Евгений встал, подошел к Инне. Только теперь, глядя на нее вблизи, он вдруг осознал всю невероятность и значимость того, что произошло. Он протянул руку, тронул ее плечо, лицо, волосы.

— Не бойся, — сказал он, — ты останешься со мной.

— Что он делает?! Вы посмотрите, что он делает! — засуетился ассистент. — Она же умерла! Поймите, она умерла!

— Тихо! — художник сделал угрожающий жест рукой.

Драпов отпрянул.

— Не слушай этих психов, — успокоил женщину Евгений. — Мы уже уходим.

Они двинулись к выходу. Доктор загородил им дорогу.

— Ты сошел с ума! Ты не понимаешь, что делаешь!

Евгений вежливо, но решительно отодвинул его в сторону.

— Ты сам псих! Маньяк! Тебя лечить надо! — выйдя из себя, закричал вслед художнику ассистент.

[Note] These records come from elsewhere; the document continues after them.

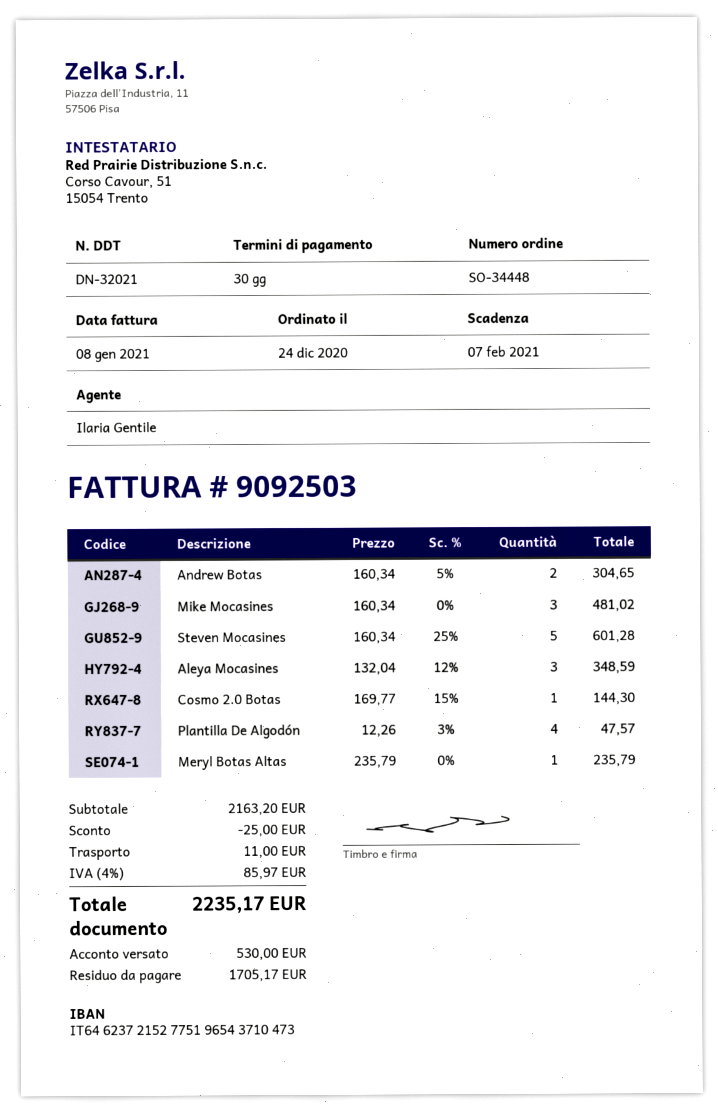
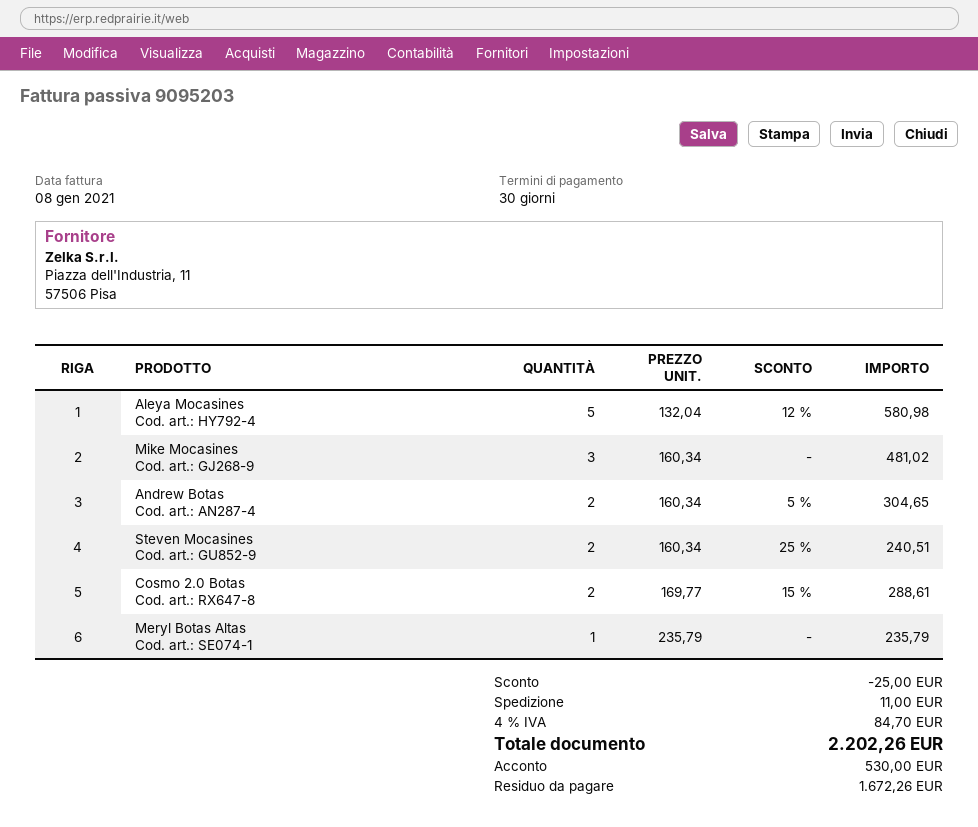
invoice number: 9092503 -> 9095203
Steven Mocasines: 5 x 160.34 - 25% = 601.28 -> 2 x 160.34 - 25% = 240.51
Aleya Mocasines: 3 x 132.04 - 12% = 348.59 -> 5 x 132.04 - 12% = 580.98
Cosmo 2.0 Botas: 1 x 169.77 - 15% = 144.30 -> 2 x 169.77 - 15% = 288.61
Plantilla De Algodón: 4 x 12.26 - 3% = 47.57 -> none
tax: 4% = 85.97 -> 4% = 84.70
total: 2235.17 -> 2202.26
balance: 1705.17 -> 1672.26

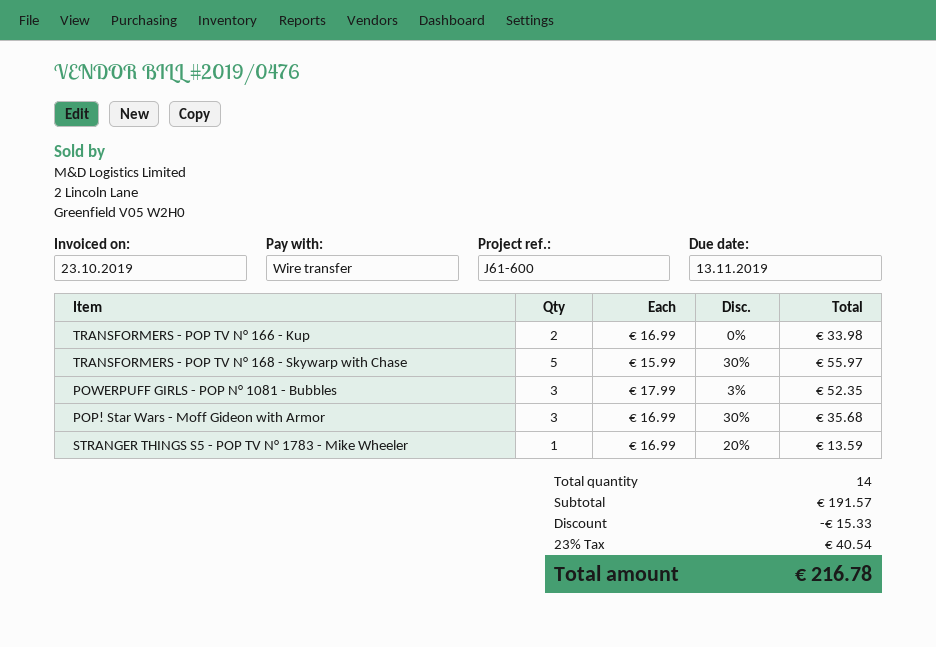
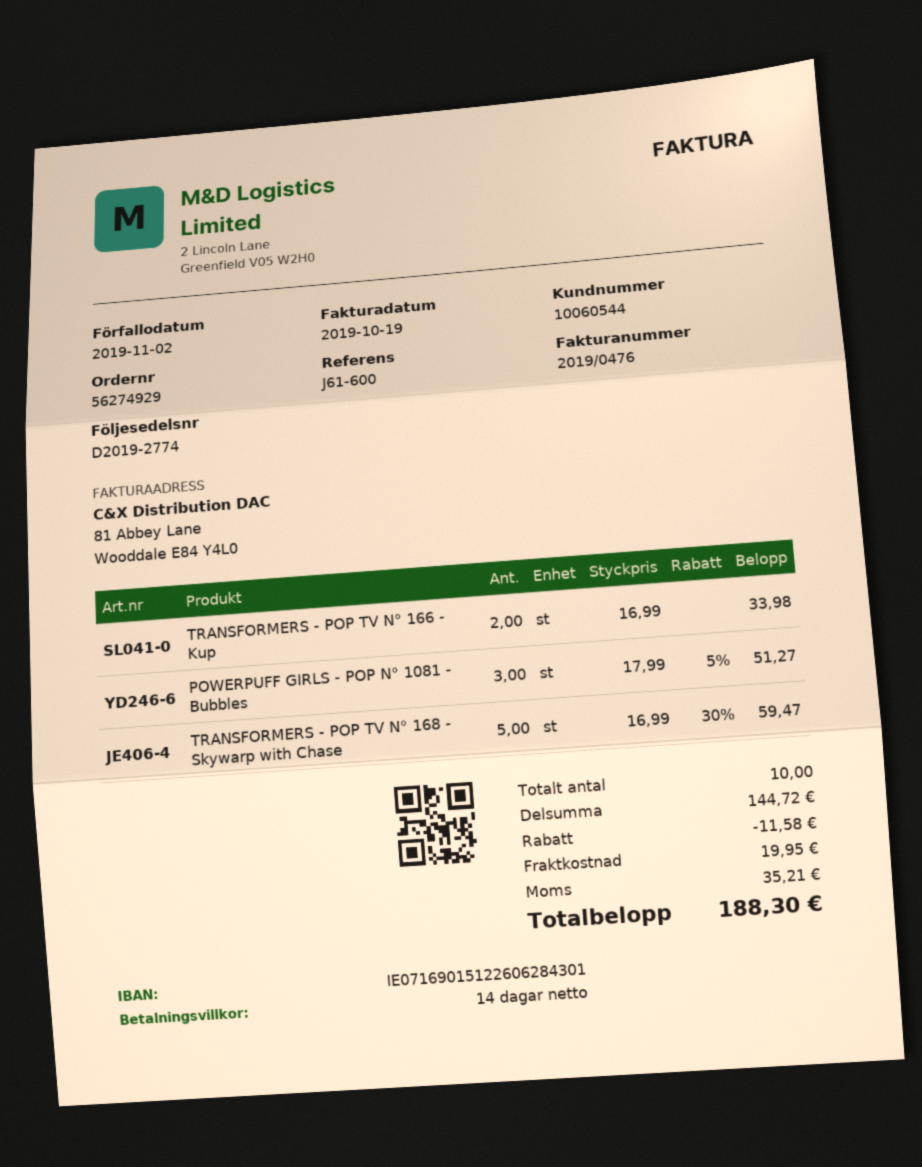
invoice date: 2019-10-23 -> 2019-10-19
due date: 2019-11-13 -> 2019-11-02
TRANSFORMERS - POP TV N° 168 - Skywarp with Chase: 5 x 15.99 - 30% = 55.97 -> 5 x 16.99 - 30% = 59.47
POWERPUFF GIRLS - POP N° 1081 - Bubbles: 3 x 17.99 - 3% = 52.35 -> 3 x 17.99 - 5% = 51.27
POP! Star Wars - Moff Gideon with Armor: 3 x 16.99 - 30% = 35.68 -> none
STRANGER THINGS S5 - POP TV N° 1783 - Mike Wheeler: 1 x 16.99 - 20% = 13.59 -> none
total quantity: 14 -> 10
subtotal: 191.57 -> 144.72
discount: 15.33 -> 11.58
shipping: none -> 19.95
tax: 40.54 -> 35.21
total: 216.78 -> 188.30

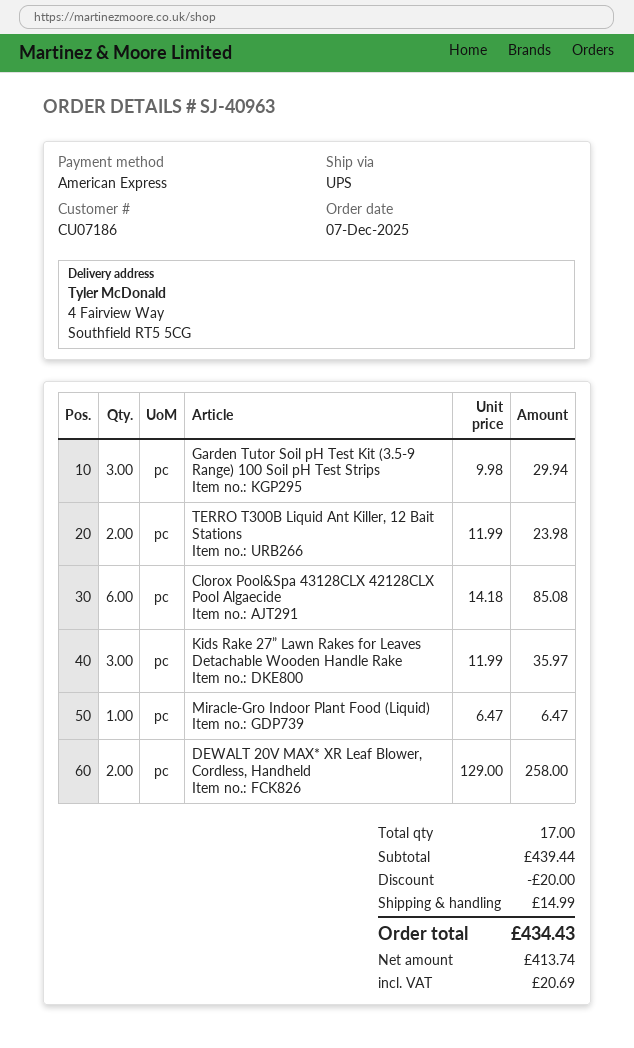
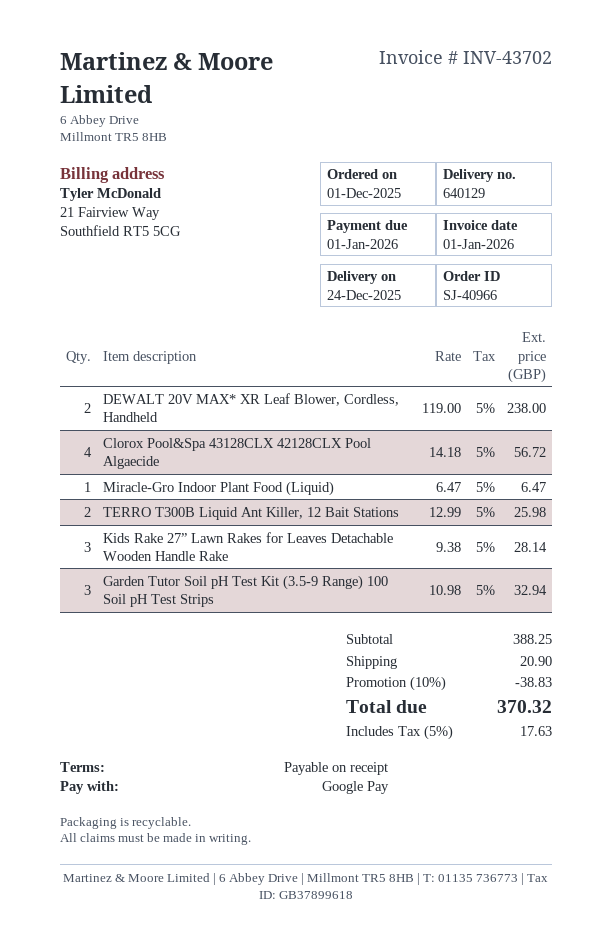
order number: SJ-40963 -> SJ-40966
order date: 2025-12-07 -> 2025-12-01
payment method: American Express -> Google Pay
Garden Tutor Soil pH Test Kit (3.5-9 Range) 100 Soil pH Test Strips: 3 x 9.98 = 29.94 -> 3 x 10.98 = 32.94
TERRO T300B Liquid Ant Killer, 12 Bait Stations: 2 x 11.99 = 23.98 -> 2 x 12.99 = 25.98
Clorox Pool&Spa 43128CLX 42128CLX Pool Algaecide: 6 x 14.18 = 85.08 -> 4 x 14.18 = 56.72
Kids Rake 27” Lawn Rakes for Leaves Detachable Wooden Handle Rake: 3 x 11.99 = 35.97 -> 3 x 9.38 = 28.14
DEWALT 20V MAX* XR Leaf Blower, Cordless, Handheld: 2 x 129.00 = 258.00 -> 2 x 119.00 = 238.00
subtotal: 439.44 -> 388.25
discount: 20.00 -> 38.83
shipping: 14.99 -> 20.90
tax: 20.69 -> 17.63
total: 434.43 -> 370.32

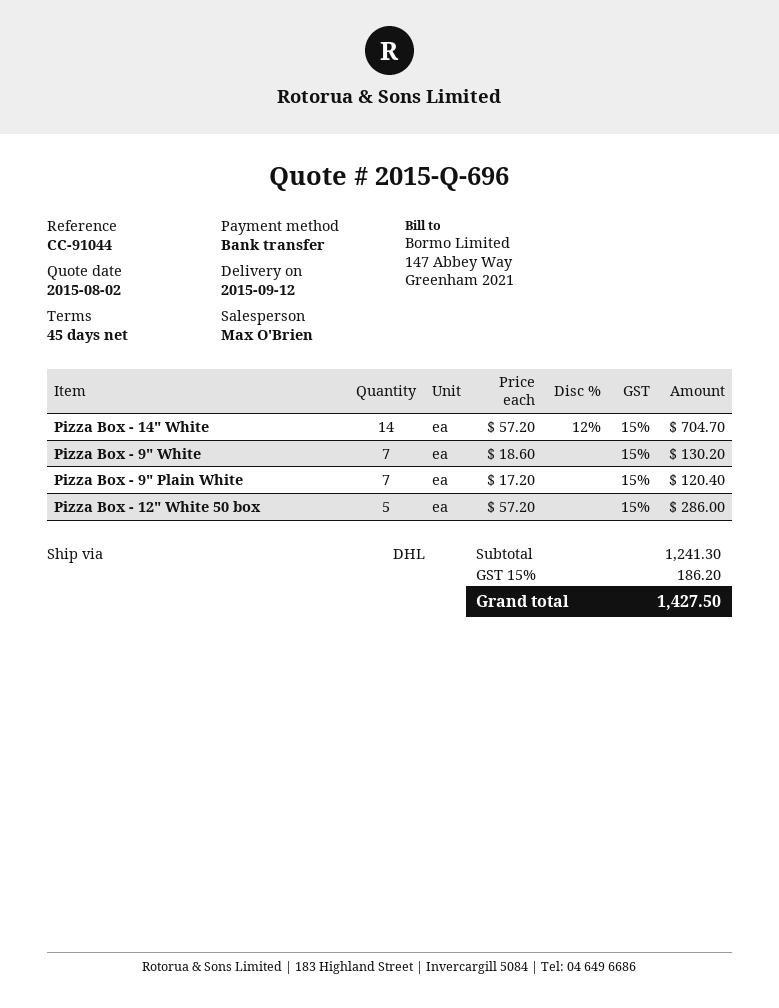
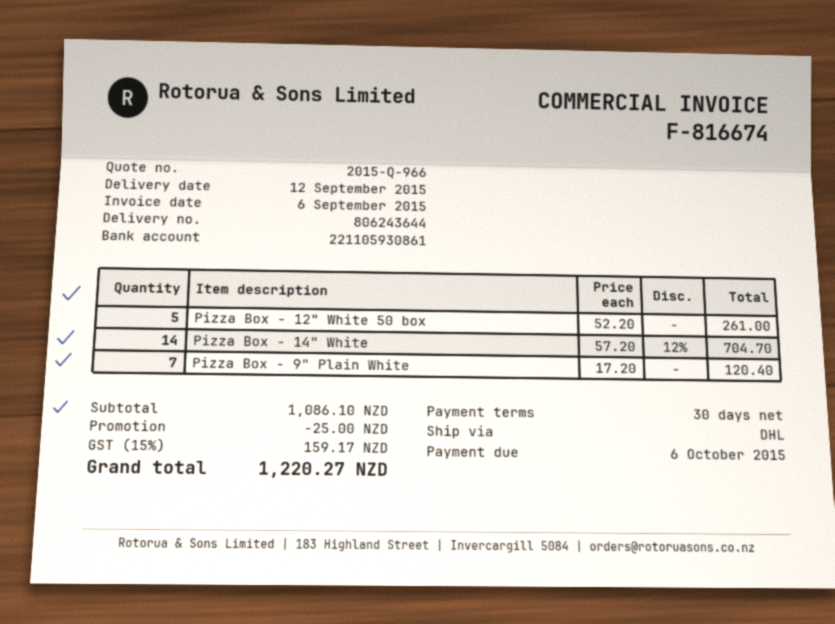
quote number: 2015-Q-696 -> 2015-Q-966
payment terms: 45 days -> 30 days
Pizza Box - 9" White: 7 x 18.60 = 130.20 -> none
Pizza Box - 12" White 50 box: 5 x 57.20 = 286.00 -> 5 x 52.20 = 261.00
subtotal: 1241.30 -> 1086.10
discount: none -> 25.00
tax: 15% = 186.20 -> 15% = 159.17
total: 1427.50 -> 1220.27

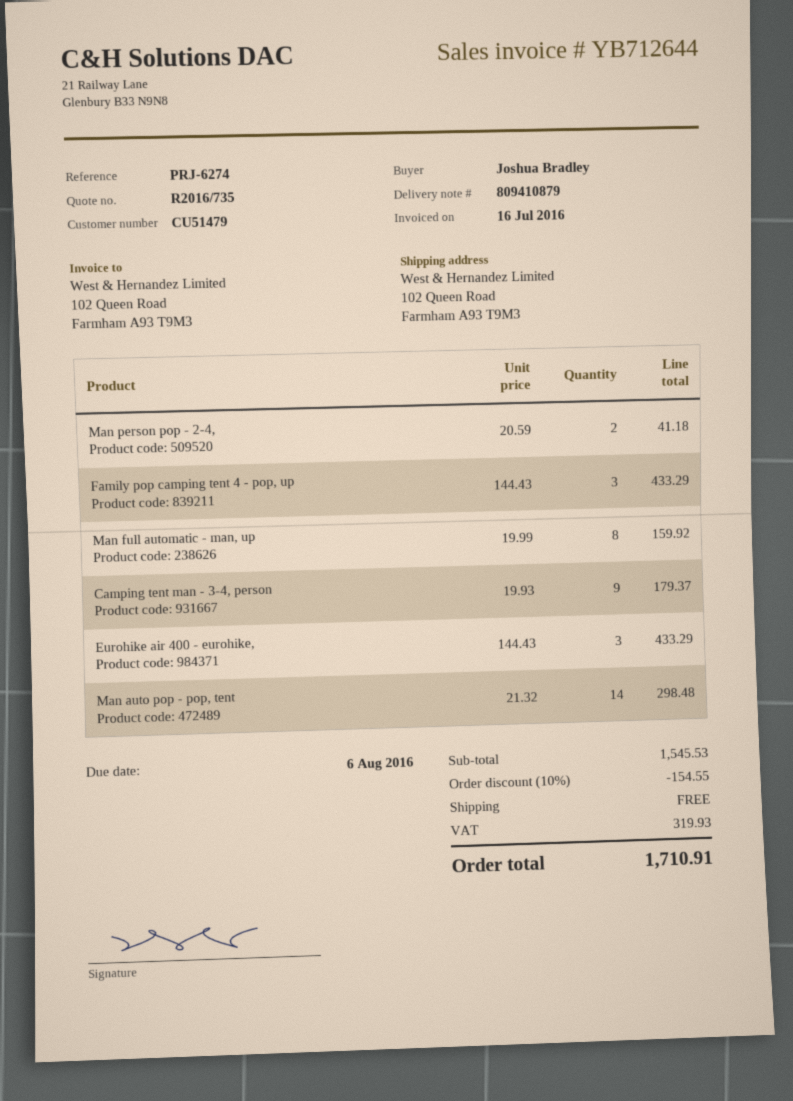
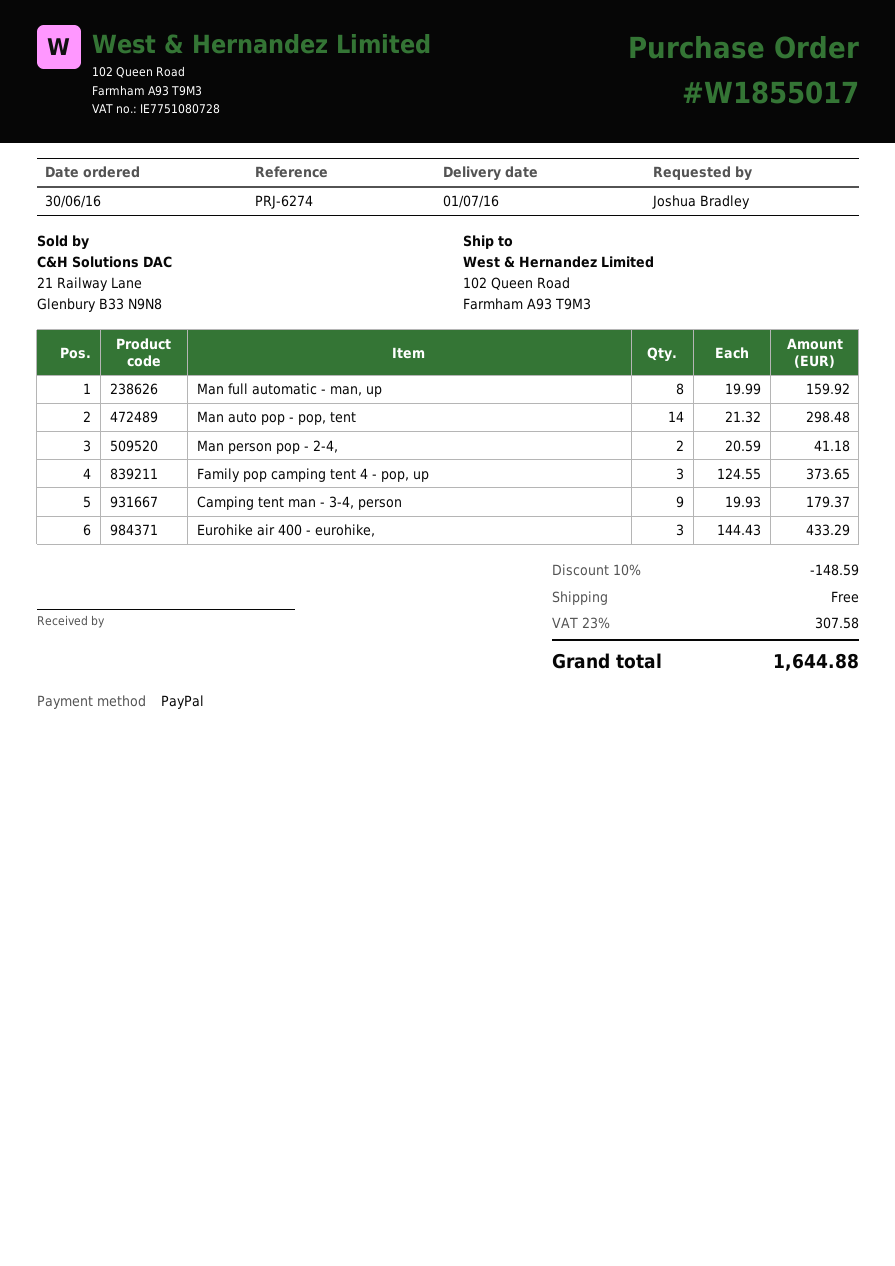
Family pop camping tent 4 - pop, up: 3 x 144.43 = 433.29 -> 3 x 124.55 = 373.65
discount: 10% = 154.55 -> 10% = 148.59
tax: 319.93 -> 307.58
total: 1710.91 -> 1644.88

И тут произошло нечто, заставившее всех застыть на месте. В кухне вдруг послышались тяжелый топот и крики:

— Помоги! Помоги! Старика ранили!

— Откуда он взялся?

— Стойте! Дайте мне сказать!

— Тихо! Пусть скажет. Может, это важно.

— Я хотел сказать…

Голос оборвался.

— Умер.

— Как же его угораздило?

— А куда это мы забежали?

— Да мы, вроде, по лесу бежали.

— Спокойно! Сейчас все выясним.

Снова послышались тяжелые шаги, и из кухни с автоматом наготове вышел небритого вида суровый человек в потертой кожаной куртке и надвинутой на глаза кепке. За ним также с оружием наготове вышли еще трое, нет, четверо человек: молодой парень в шинели без опознавательных знаков с немецким автоматом, коренастый мужик с пышной черной бородой, одетый в некогда длинный и неровно подрезанный плащ, с ППШ, седой человек в ватнике с винтовкой и высокий среднего роста интеллигент в потрепанном демисезонном пальто. Последний был вооружен маузером.